* _Problem to solve_
Please find every line in the entries below that contains the string "test", and copy it.

(Items from a dataset)
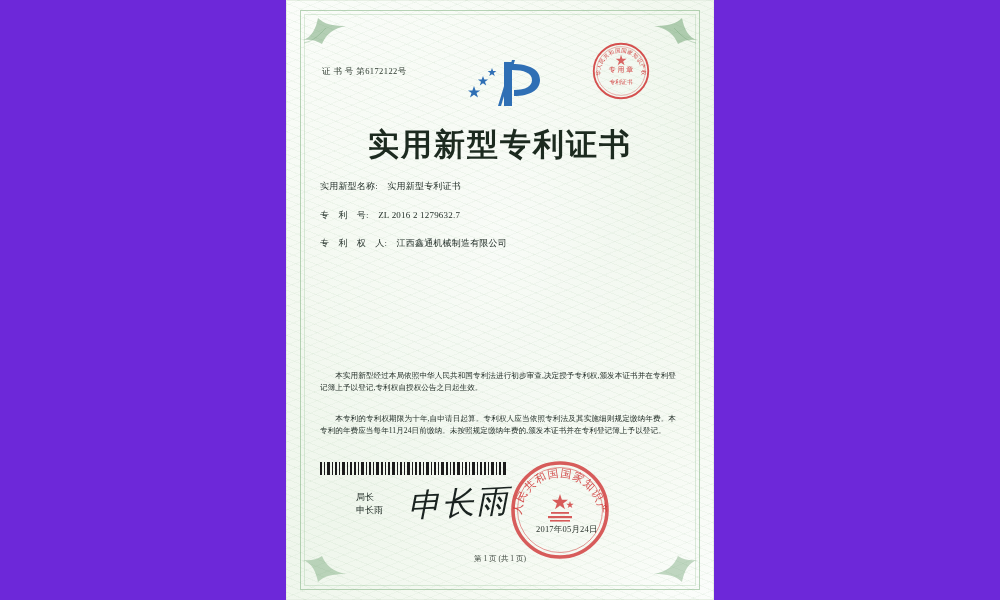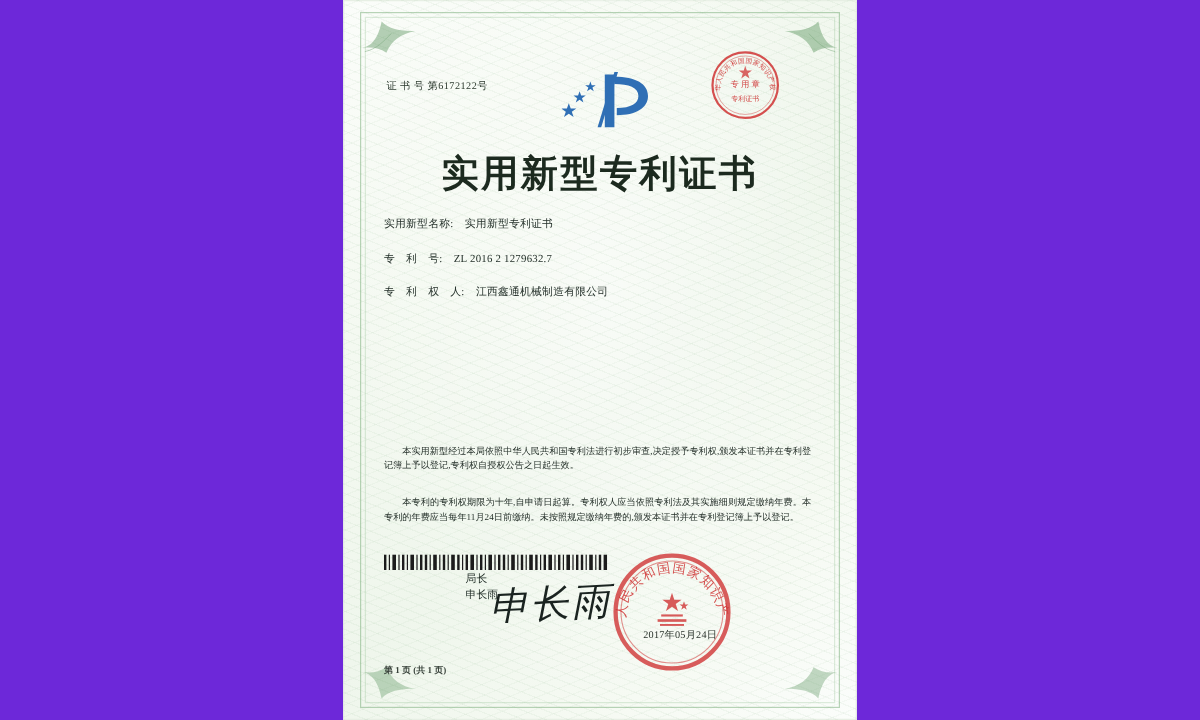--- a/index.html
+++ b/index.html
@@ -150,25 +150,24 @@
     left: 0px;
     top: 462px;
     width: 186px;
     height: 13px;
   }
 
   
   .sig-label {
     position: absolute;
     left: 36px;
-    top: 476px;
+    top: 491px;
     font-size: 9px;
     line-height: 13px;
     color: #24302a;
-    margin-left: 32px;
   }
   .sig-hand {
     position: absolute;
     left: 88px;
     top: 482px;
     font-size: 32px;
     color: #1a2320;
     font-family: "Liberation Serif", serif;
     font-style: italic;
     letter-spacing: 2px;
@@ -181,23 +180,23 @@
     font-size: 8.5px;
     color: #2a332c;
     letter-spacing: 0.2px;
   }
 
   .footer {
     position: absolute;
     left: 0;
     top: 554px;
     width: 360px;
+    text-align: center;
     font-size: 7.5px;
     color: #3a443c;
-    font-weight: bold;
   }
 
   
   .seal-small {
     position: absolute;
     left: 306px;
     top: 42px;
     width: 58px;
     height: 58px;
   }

...

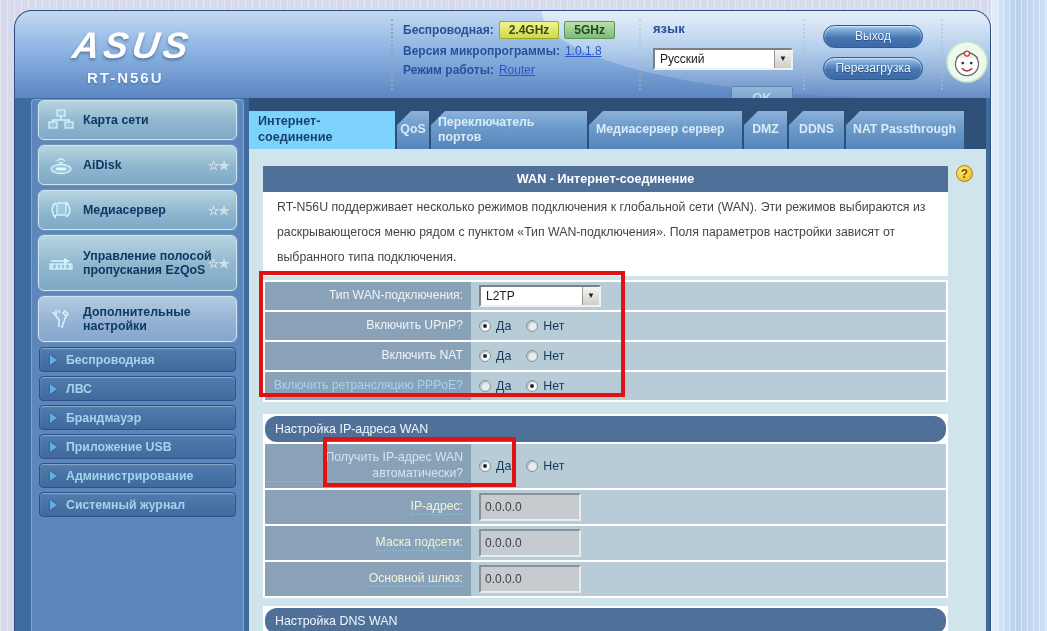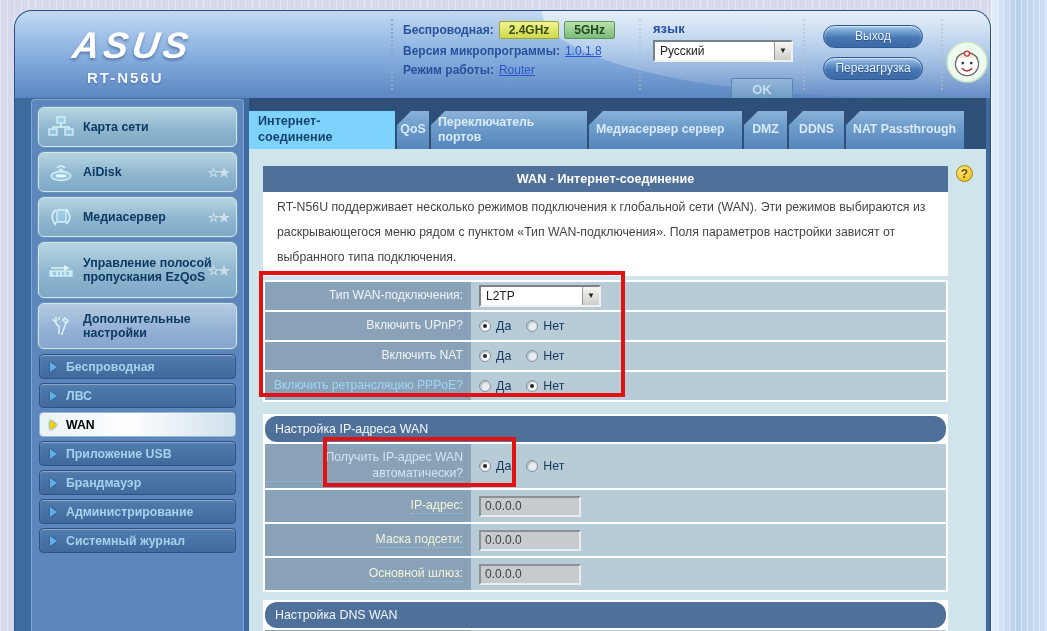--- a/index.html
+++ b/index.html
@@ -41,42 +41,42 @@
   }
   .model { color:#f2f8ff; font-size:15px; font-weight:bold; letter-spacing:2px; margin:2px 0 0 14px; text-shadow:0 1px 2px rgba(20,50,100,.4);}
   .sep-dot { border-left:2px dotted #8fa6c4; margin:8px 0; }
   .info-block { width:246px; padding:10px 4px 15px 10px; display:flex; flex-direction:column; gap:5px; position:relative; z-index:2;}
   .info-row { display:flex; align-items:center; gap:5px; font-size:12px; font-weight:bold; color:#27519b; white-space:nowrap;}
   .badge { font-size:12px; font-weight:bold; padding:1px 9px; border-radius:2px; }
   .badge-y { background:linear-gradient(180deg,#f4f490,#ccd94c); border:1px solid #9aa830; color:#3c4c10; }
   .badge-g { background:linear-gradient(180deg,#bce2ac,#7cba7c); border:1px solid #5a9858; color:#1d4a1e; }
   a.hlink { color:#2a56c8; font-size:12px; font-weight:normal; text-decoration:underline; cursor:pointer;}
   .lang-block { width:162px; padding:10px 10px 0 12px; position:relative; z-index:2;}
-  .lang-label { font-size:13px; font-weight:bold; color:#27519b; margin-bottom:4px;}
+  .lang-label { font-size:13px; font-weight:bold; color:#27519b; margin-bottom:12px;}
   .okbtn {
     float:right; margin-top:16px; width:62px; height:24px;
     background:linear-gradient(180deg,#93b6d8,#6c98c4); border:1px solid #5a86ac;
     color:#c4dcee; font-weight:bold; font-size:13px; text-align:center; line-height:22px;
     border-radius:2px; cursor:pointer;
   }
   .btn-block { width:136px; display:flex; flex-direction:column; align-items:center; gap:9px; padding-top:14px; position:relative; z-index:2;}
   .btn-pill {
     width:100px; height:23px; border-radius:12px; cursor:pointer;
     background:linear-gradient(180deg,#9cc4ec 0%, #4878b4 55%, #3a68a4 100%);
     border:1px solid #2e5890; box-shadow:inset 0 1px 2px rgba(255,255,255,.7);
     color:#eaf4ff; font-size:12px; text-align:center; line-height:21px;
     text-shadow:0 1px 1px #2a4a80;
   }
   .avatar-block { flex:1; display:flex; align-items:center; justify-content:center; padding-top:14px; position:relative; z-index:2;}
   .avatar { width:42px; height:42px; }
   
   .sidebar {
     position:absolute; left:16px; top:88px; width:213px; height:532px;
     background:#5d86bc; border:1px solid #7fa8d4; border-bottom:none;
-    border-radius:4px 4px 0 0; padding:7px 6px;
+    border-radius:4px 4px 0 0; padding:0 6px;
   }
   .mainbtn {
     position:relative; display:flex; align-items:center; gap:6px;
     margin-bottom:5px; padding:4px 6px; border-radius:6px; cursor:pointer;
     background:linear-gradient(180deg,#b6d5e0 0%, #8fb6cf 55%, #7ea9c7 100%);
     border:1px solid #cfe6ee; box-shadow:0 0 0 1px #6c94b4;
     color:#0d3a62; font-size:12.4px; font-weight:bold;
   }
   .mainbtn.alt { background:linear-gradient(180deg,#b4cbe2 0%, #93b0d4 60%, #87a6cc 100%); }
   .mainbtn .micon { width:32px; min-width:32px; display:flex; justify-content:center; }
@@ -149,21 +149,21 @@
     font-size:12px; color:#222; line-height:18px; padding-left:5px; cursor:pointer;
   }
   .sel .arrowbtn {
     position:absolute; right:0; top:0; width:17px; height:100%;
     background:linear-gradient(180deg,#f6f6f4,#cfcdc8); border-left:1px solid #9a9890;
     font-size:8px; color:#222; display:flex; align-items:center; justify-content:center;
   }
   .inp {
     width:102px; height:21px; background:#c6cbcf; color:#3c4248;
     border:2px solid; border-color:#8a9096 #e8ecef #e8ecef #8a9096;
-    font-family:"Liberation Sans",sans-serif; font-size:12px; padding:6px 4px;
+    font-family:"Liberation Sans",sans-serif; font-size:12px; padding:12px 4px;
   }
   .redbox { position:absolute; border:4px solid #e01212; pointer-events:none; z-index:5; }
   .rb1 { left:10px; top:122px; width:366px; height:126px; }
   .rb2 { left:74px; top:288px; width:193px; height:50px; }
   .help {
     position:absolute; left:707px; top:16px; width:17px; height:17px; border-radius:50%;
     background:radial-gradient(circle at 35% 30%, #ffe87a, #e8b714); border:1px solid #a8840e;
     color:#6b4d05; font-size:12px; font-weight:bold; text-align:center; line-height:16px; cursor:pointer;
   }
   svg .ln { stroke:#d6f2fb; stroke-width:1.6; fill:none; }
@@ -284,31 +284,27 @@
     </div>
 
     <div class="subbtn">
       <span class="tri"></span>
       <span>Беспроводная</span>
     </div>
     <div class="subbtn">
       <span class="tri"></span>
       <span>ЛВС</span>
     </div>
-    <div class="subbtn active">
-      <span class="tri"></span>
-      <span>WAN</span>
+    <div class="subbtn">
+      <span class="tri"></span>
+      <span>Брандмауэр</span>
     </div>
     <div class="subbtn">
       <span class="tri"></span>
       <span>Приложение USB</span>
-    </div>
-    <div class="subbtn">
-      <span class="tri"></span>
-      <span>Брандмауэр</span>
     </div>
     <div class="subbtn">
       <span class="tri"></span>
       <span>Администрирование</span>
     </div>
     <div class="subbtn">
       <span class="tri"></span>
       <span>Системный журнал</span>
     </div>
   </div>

...

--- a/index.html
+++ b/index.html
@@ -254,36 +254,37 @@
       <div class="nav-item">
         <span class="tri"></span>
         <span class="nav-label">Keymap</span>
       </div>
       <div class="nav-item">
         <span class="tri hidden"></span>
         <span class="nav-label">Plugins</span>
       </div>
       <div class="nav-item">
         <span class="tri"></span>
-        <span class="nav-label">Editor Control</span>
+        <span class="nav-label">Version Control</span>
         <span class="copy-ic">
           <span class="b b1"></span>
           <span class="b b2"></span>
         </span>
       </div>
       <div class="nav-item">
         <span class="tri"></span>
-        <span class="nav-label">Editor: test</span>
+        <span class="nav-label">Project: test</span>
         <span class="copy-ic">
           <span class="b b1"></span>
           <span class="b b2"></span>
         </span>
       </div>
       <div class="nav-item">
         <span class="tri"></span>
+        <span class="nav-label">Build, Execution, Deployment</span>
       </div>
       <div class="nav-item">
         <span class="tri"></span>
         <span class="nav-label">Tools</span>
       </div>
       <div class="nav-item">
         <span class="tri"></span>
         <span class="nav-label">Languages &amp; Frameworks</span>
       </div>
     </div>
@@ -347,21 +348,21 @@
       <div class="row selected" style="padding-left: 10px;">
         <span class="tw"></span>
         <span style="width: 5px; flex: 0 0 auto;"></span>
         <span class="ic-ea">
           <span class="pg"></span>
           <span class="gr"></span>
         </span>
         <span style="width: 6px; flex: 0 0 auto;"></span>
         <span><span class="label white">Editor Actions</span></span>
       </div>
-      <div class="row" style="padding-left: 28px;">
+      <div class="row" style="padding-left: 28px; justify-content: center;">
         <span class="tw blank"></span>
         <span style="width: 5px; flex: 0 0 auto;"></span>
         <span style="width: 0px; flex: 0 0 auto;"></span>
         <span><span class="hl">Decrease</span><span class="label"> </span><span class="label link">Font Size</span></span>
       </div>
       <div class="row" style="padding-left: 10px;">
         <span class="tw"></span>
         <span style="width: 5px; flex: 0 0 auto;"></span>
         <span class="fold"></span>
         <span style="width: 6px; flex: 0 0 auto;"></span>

* _Task solution_
-        <span class="nav-label">Editor: test</span>
+        <span class="nav-label">Project: test</span>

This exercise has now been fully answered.